Annual fuel consumption for each launch is estimated at 310 gallons a year for the fleet which is equivalent to 1,240 kWh of energy. On average, every kWh of electricity produced in Washington produces 0.26 lbs of carbon dioxide (CO2) well below the 1.22 lb average of the United States due to investment in renewable energy. On the contrary 23.5 lbs of CO2 are produced when burning a single gallon of gasoline. (Weight of CO2 comes from combustion with air in addition to gasoline). Comparing the output of Pure Watercraft electric and the current gasoline outboards, carbon emissions would drop by 6,963 lbs of CO2 yearly, from 7,285 lbs/year to 322 lbs/year for the outfitted launch.
This efficiency is delivered not only from using electric power but also from Pure Watercraft’s proprietary propeller design and motor case. With no traditional drive shaft, the profile of the motor is much slimmer, creating less drag and a more efficient motor.
Looking beyond carbon pollution, continual oil changes and maintenance of the gasoline engines (not necessary for the electric launches) produces additional waste and pollution. Carbon emissions are commonly used to measure the environmental impact because it is a number that is easily measure. However, emissions of other harmful pollutants like methane and sulfur oxides would be dramatically reduced.

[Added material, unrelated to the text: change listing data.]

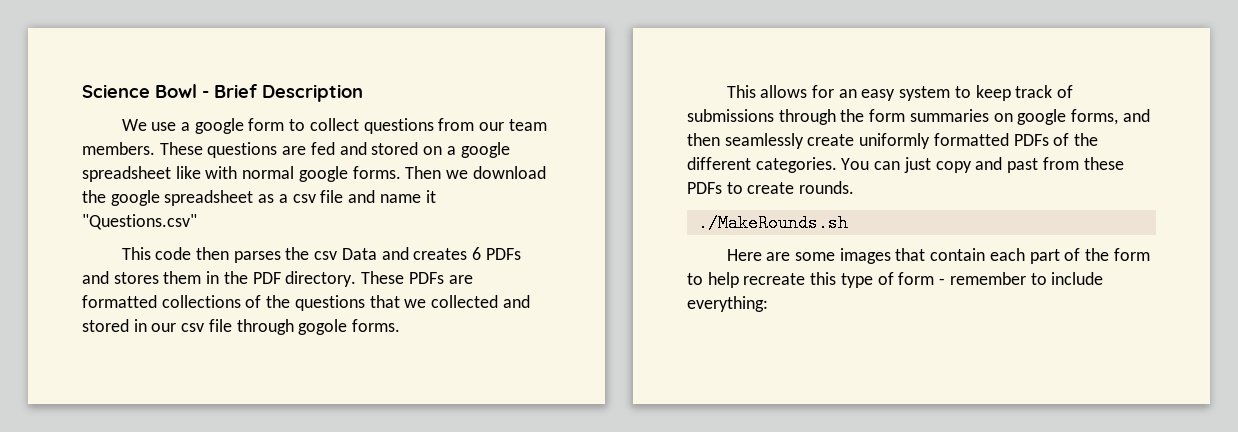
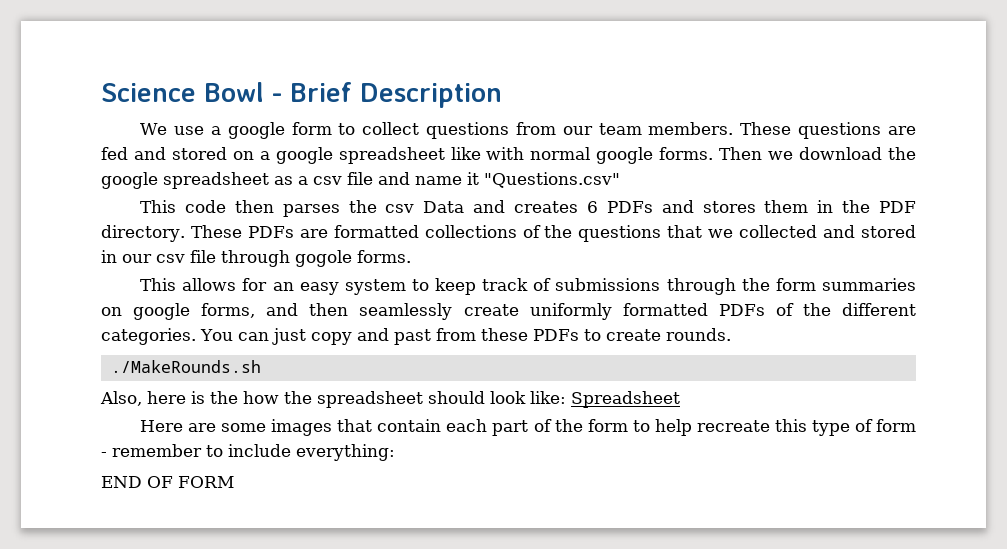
+ Also, here is the how the spreadsheet should look like: Spreadsheet
+ END OF FORM

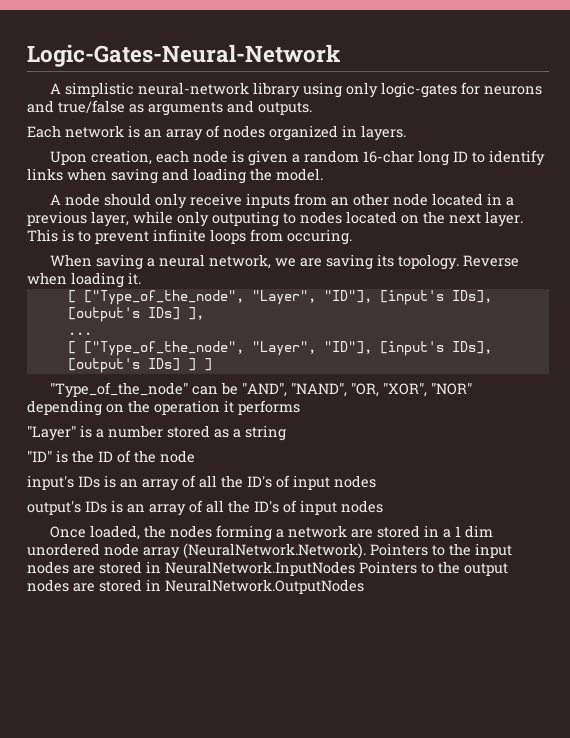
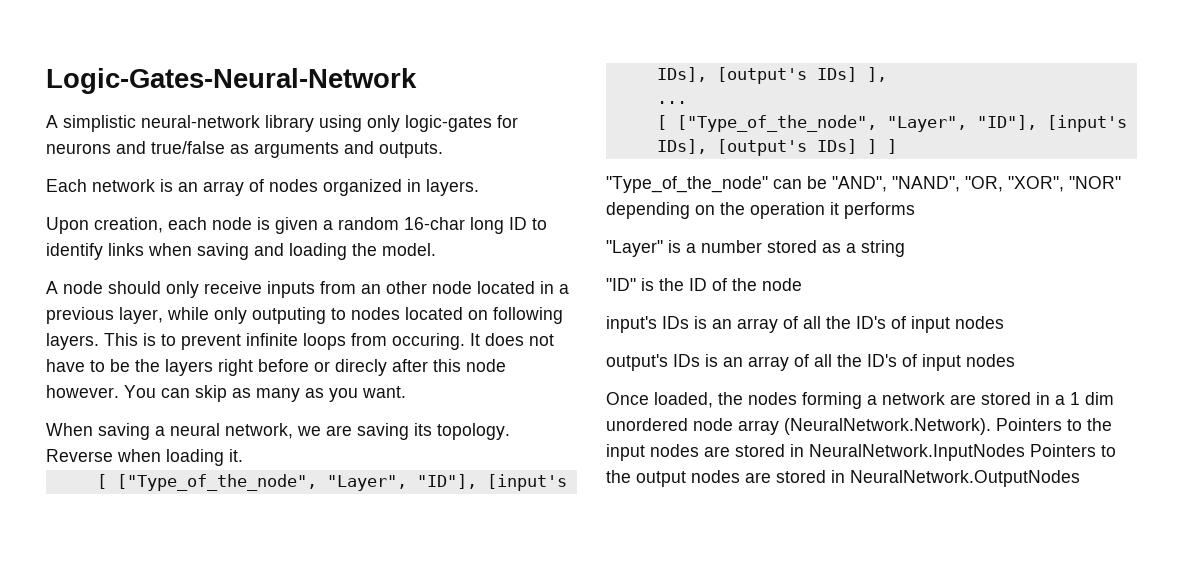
- A node should only receive inputs from an other node located in a previous layer, while only outputing to nodes located on the next layer.
+ A node should only receive inputs from an other node located in a previous layer, while only outputing to nodes located on following layers.
+ It does not have to be the layers right before or direcly after this node however. You can skip as many as you want.

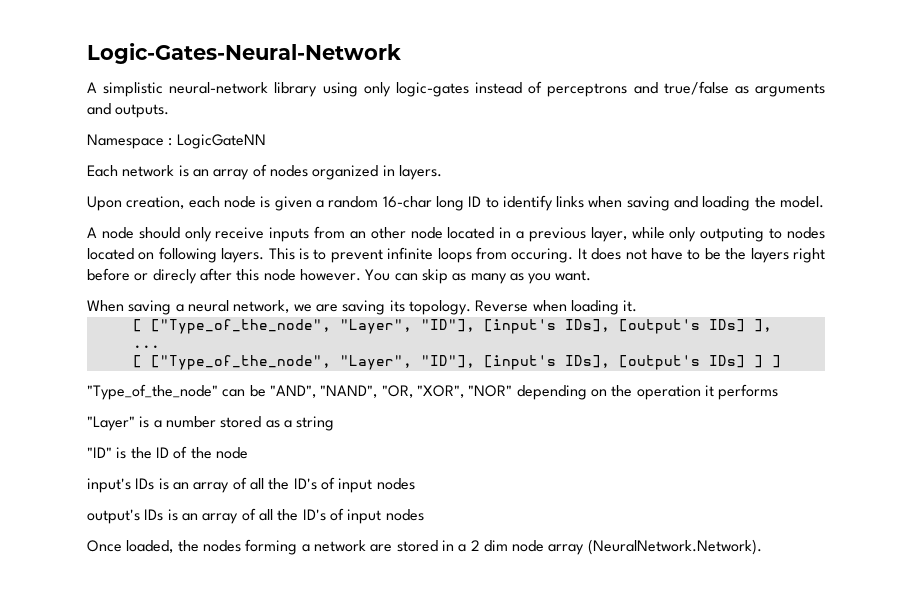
- A simplistic neural-network library using only logic-gates for neurons and true/false as arguments and outputs.
+ A simplistic neural-network library using only logic-gates instead of perceptrons and true/false as arguments and outputs.
+ Namespace : LogicGateNN
- Once loaded, the nodes forming a network are stored in a 1 dim unordered node array (NeuralNetwork.Network). Pointers to the input nodes are stored in NeuralNetwork.InputNodes Pointers to the output nodes are stored in NeuralNetwork.OutputNodes
+ Once loaded, the nodes forming a network are stored in a 2 dim node array (NeuralNetwork.Network).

In addition to combustion related pollutants, sound and vibrational pollution have an important impact on the fauna in Lake Washington. Conibear Shellhouse is situated immediately adjacent to the Union Bay Natural Area and the vibrations and noise contributed by gasoline engines undoubtedly have an effect on the fish population there. River otters and several species of bird rely on fish for their diet and the reduction of noise and vibration by switching to electric outboards will further help the Natural Area be a sanctuary for wildlife.
Explain how the impacts will be measured:
Our educational outreach impacts will be measured by assessing the number of programs we communicate with directly in relation to the number that purchase their own Pure Watercraft electric motors in the future.
Success will also be measured by research initiatives assessing how we have positively impacted the carbon footprint of rowing, and on Seattle (example: decrease in vibration, sound, and CO2 pollution as measured through student research projects). These research projects are rooted in education and will be utilized to further educate on what it means to be a sustainable rowing program and a sustainable Seattle.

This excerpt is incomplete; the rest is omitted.